No Man’s Sky’s cultural influences, from Dune to post-rock

Hello Games’ title is one of the most visually interesting games of the past decade. But where does its approach to sci-fi come from?
  
  

No Man's Sky
No Man’s Sky looks very different to many modern sci-fi games. Photograph: Hello Games/PA

From the very beginning, No Man’s Sky has looked unlike any other modern science-fiction video game. With its bizarre creatures, hallucinogenic skylines and polychrome environments, it eschews the gritty, steel-grey aesthetics of Mass Effect, Halo and Gears of War.

The themes of the game, too, hark back to a different form of sci-fi literature, less interested in galactic wars and more concerned with the philosophical and psychology elements of space exploration.

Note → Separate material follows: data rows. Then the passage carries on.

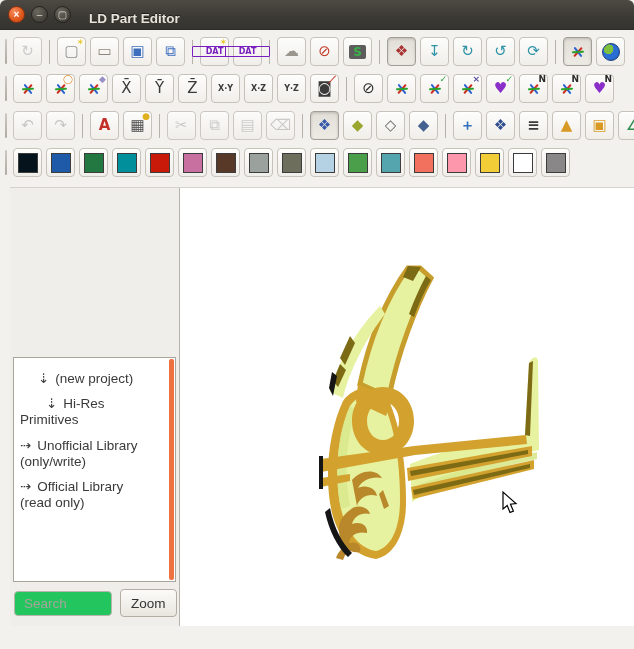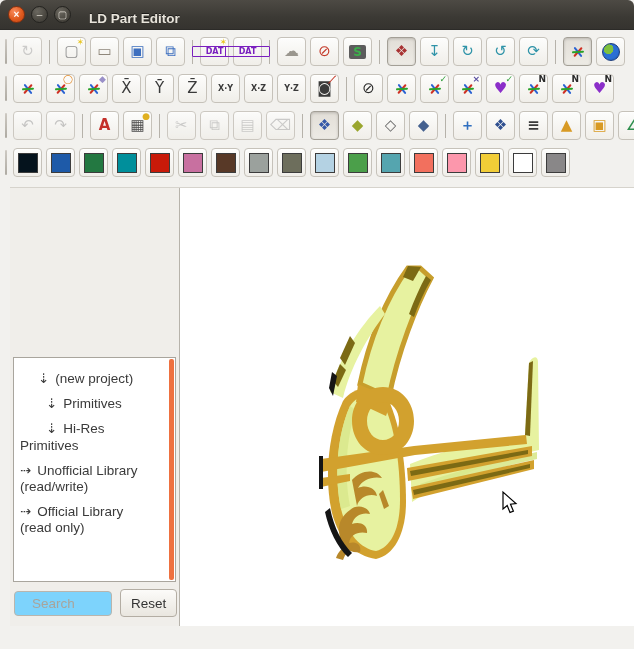--- a/index.html
+++ b/index.html
@@ -102,22 +102,22 @@
     background:#ee7140;border-radius:2px;
   }
   .tree-list{
     list-style:none;margin:0;padding:8px 10px 0 0;
     font-size:13.5px;color:#3a3a3a;
   }
   .tree-list li{padding:4px 8px 4px 6px;line-height:1.2;cursor:default;}
   .tree-list .arr{font-family:"DejaVu Sans",sans-serif;margin-right:6px;color:#3a3a3a;}
   .search-input{
     position:absolute;left:4px;top:403px;width:98px;height:25px;box-sizing:border-box;
-    border:1px solid #b9b5ad;border-radius:4px;background:#7dd3fc;
-    padding:0 17px;font-size:13.5px;color:#555;font-family:"Liberation Sans",sans-serif;
+    border:1px solid #b9b5ad;border-radius:4px;background:#22c55e;
+    padding:0 9px;font-size:13.5px;color:#555;font-family:"Liberation Sans",sans-serif;
   }
   .search-input::placeholder{color:#a9a49b;}
   .reset-btn{
     position:absolute;left:110px;top:401px;height:28px;padding:0 10px;
     border:1px solid #b3ada3;border-radius:4px;
     background:linear-gradient(#fcfbf9,#e9e6df);
     font-size:13.5px;color:#333;font-family:"Liberation Sans",sans-serif;cursor:default;
   }
   .viewport{flex:1 1 auto;background:#ffffff;position:relative;overflow:hidden;}
   .viewport svg{position:absolute;left:0;top:0;}
@@ -419,29 +419,28 @@
         </span>
       </div>
   </div>
 
   <div class="main">
 
     <div class="left-panel">
       <div class="tree-box">
         <ul class="tree-list">
             <li><span class="arr" style="margin-left: 18px;">⇣</span><span>(new project)</span></li>
-            <li><span class="arr" style="margin-left: 26px;">⇣</span><span>Primitives</span></li>
             <li><span class="arr" style="margin-left: 26px;">⇣</span><span>Hi-Res Primitives</span></li>
-            <li><span class="arr" style="margin-left: 0px;">⇢</span><span>Unofficial Library (read/write)</span></li>
+            <li><span class="arr" style="margin-left: 0px;">⇢</span><span>Unofficial Library (only/write)</span></li>
             <li><span class="arr" style="margin-left: 0px;">⇢</span><span>Official Library (read only)</span></li>
           </ul>
         <div class="tree-scrollbar"></div>
       </div>
       <input class="search-input" type="text" placeholder="Search" style="">
-      <button class="reset-btn">Reset</button>
+      <button class="reset-btn">Zoom</button>
     </div>
 
     <div class="viewport">
       <svg width="463" height="439" viewBox="0 0 463 439">
 
         <path d="M230,276 C265,262 305,252 345,247 L349,175 C352,168 358,167 358,174 L359,262 C315,272 265,292 232,314 Z" fill="#E7F2A0"></path>
         <path opacity="0.9" d="M240,296 C280,282 320,272 357,264 L357,271 C318,279 278,291 243,308 Z" fill="#D8E88C"></path>
         <path d="M345,247 L349,175 L353,173 L350,248 Z" fill="#7C6A14"></path>
         <path d="M227,280 L352,258 L352,268 L228,293 Z" fill="#D2A12E"></path>
         <path d="M230,283 L348,262 L348,266 L231,288 Z" fill="#7C6A14"></path>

Here then, are some of the cultural influences Hello Games appears to have drawn on.

Chris Foss

Chris Foss talks through his work

Along with Star Wars conceptual designer Ralph McQuarrie, Foss has been mentioned several times by Hello Games as a visual inspiration for the technology in No Man’s Sky. The British artist, who has produced illustrations for dozens of classic sci-fi paperbacks, including Isaac Asimov’s Foundation Trilogy, imagined futuristic spacecraft as highly complex architectural wonders rather than glorified airplanes, and used bright contrasting colours instead of traditional metallic greys (a look inspired by steam train design). He also worked with Alejandro Jodorowsky, producing astonishing concepts for the director’s abandoned Dune project.

Post-rock music

The game’s ethereal soundtrack, provided by Sheffield group 65daysof static, exudes the sort of hypnotic, woozy grandeur typical of post-rock, a genre known for its epic, instrumental soundscapes (see also Mogwai, God Speed! You Black Emperor, Labradford). Incidentally, 65daysofstatic has also written an alternative soundtrack to ... Silent Running.

Silent Running

Douglas Trumball produced special effects for 2001: A Space Odyssey and Andromeda Strain before directing this ecological masterpiece about a spaceship carrying the Earth’s last forests into space. No Man’s Sky shares the film’s tranquil pace, and its interest in the cold vastness of space counterposed with the intricate wonder of the living organic world. The game’s protective sentinel robots (which often attack players who try to mine isotopes from plants) hark back to Silent Running’s gardening drones – Huey and Dewey.

The Culture novels

Rejecting the austere, logical galactic empires envisioned in the sci-fi golden age, Iain M Banks developed the concept of the Culture, a vast post-human utopian society, organised by a class of machine demigods known as the Mind. But with their stories of remote anarchist settlements spread throughout a vast cosmos, Consider Phlebas, Use of Weapons, Excession, etc, deal with similar themes to No Man’s Sky.

2001: A Space Odyssey

Arthur C Clarke’s story depicts the idea of alien intelligence through the medium of discovered artefacts, and in this way 2001 is surely an influence on this game’s use of abandoned outposts and strange extraterrestrial monuments to impart information to the player. Also, the hyperdrive graphics sequence in No Man’s Sky owes an obvious debt to 2001’s famed stargate sequence.

Dune

Frank Herbert’s grand vision of a feudal human civilisation scattered across countless planets is present in the very structure of No Man’s Sky. There’s also the same sense of a galactic economy providing shape to a scattered society, and of the interplay between finance and ecology.

Elite

No Man’s Sky designer Sean Murray played the classic 1984 space sim as a child, and its mix of galactic exploration, trading and space combat is blatantly apparent in the Hello Games title. Mining astroids, docking in space stations and getting chased by greedy space pirates are also familiar features.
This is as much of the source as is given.